Databases 26 min read

Mastering Redis Memory: From Basics to Advanced Troubleshooting

This comprehensive guide walks you through the real costs of Redis memory problems, explains the three‑layer memory architecture and five major consumers, provides a toolbox of INFO and MEMORY commands plus monitoring scripts, and offers step‑by‑step solutions for seven common issues, best‑practice optimizations, real‑world case studies, a daily checklist, and advanced techniques such as Lua scripts and smart cache warm‑up.

Raymond Ops
Raymond Ops
Raymond Ops
Mastering Redis Memory: From Basics to Advanced Troubleshooting

1. Real Cost of Redis Memory Issues

Last year an e‑commerce platform suffered a cache crash due to a Redis memory leak, losing $3 million, while a fintech company spent an extra ¥80 000 per month because of misconfigured Redis memory settings. These examples illustrate that Redis memory problems can have severe financial impact.

2. Deep Dive into Redis Memory Architecture

2.1 Three‑layer Memory Allocation

Redis memory is divided into three layers: the operating‑system memory available to the process, the Redis process memory (including data, buffers, and fragmentation), and the actual data‑structure memory where the stored values reside.

2.2 Five Major Memory Consumers

Data memory : the memory used to store key‑value pairs.

Buffer memory : client output buffers, AOF buffers, and replication buffers.

Memory fragmentation : overhead created by the allocator.

Child‑process memory : memory used during RDB or AOF rewrite.

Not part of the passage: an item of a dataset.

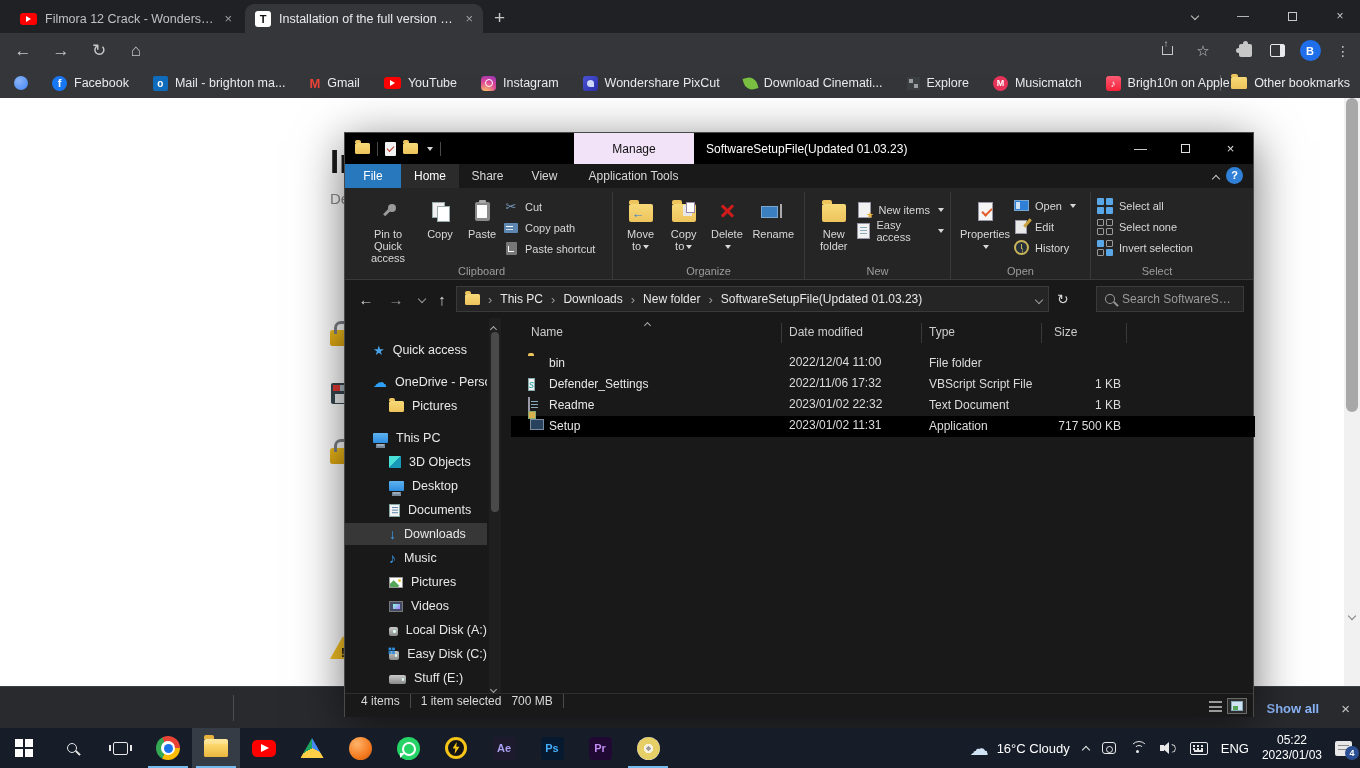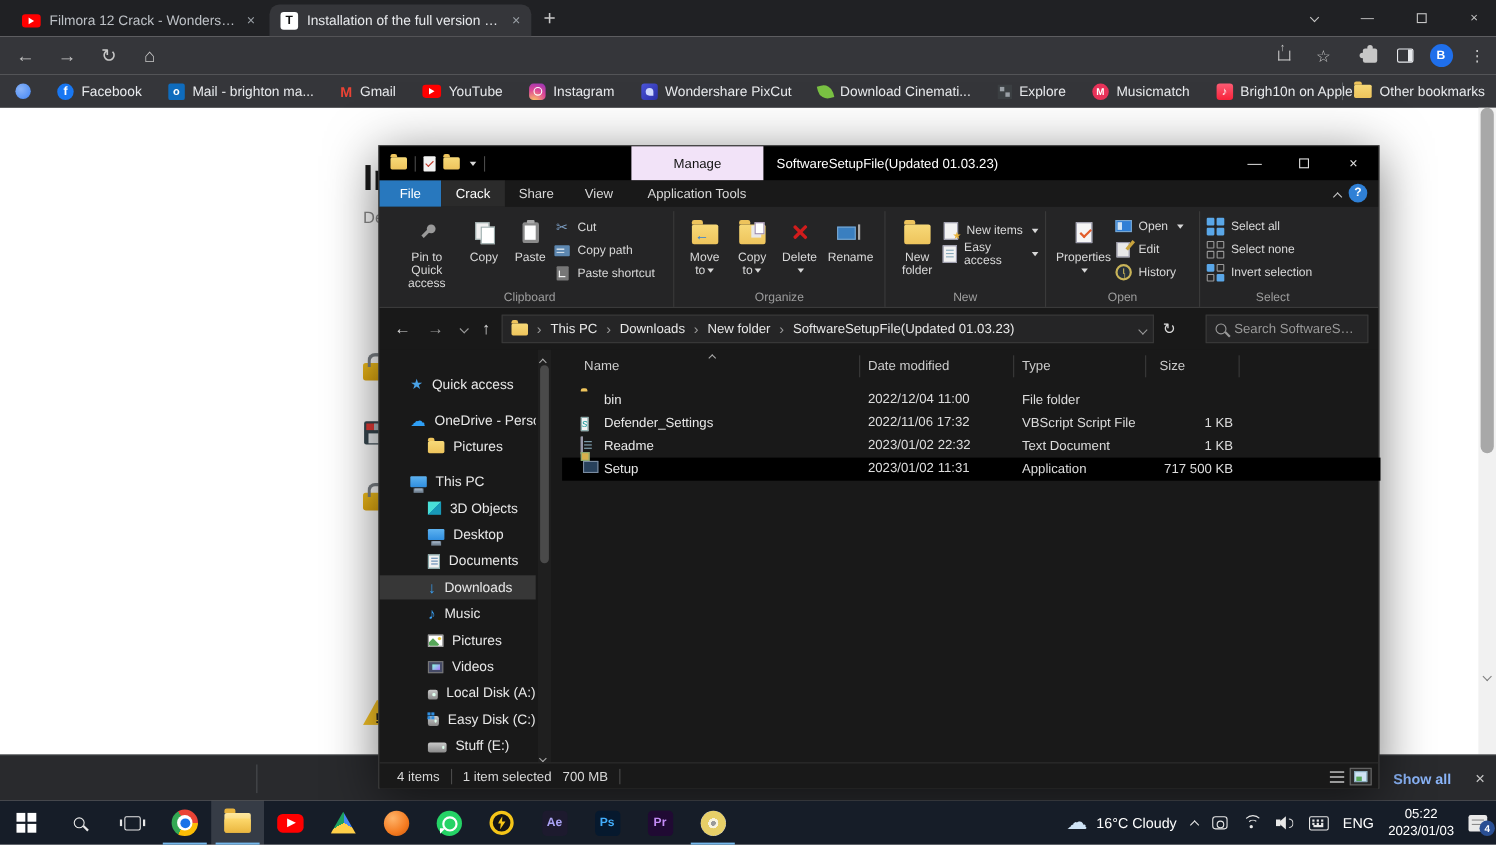"Crack" span.mitem { text: Crack -> Home }
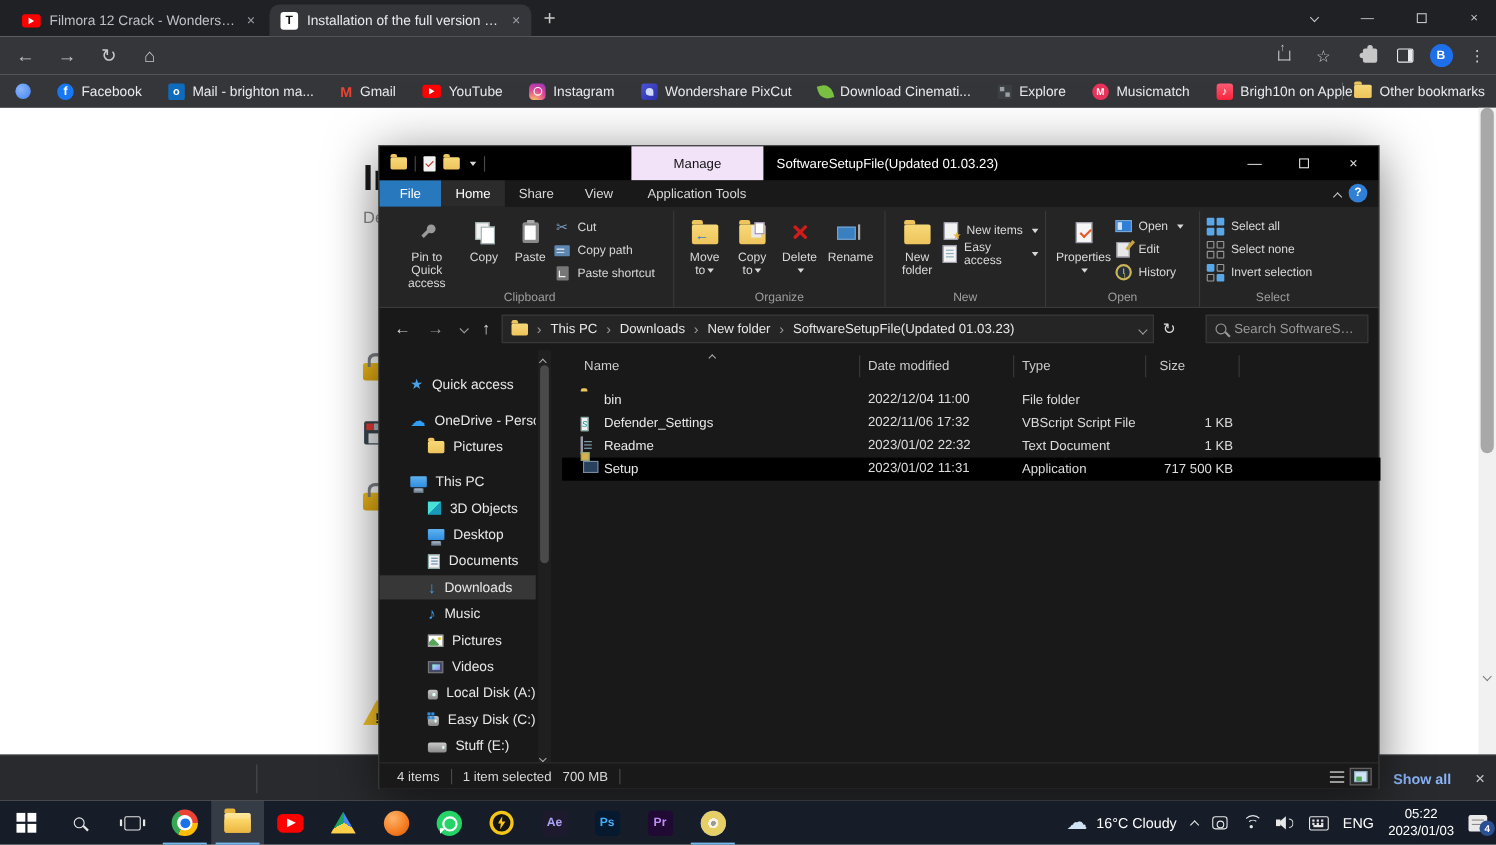"4 items" .ex-status { align-items: center -> none }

Shared object memory : pre‑allocated integer object pools.

Understanding these components is the foundation for effective troubleshooting.

3. Diagnostic Toolbox

3.1 INFO command – First line of defense

# Get detailed memory information
redis-cli INFO memory

# Key metrics
used_memory:1073741824   # Memory allocated by Redis allocator
used_memory_human:1.00G   # Human‑readable format
used_memory_rss:1288490188   # Memory allocated by the OS
used_memory_peak:1073741824   # Peak memory usage
mem_fragmentation_ratio:1.20   # Fragmentation ratio

Expert tip: When mem_fragmentation_ratio exceeds 1.5, fragmentation is severe and requires attention.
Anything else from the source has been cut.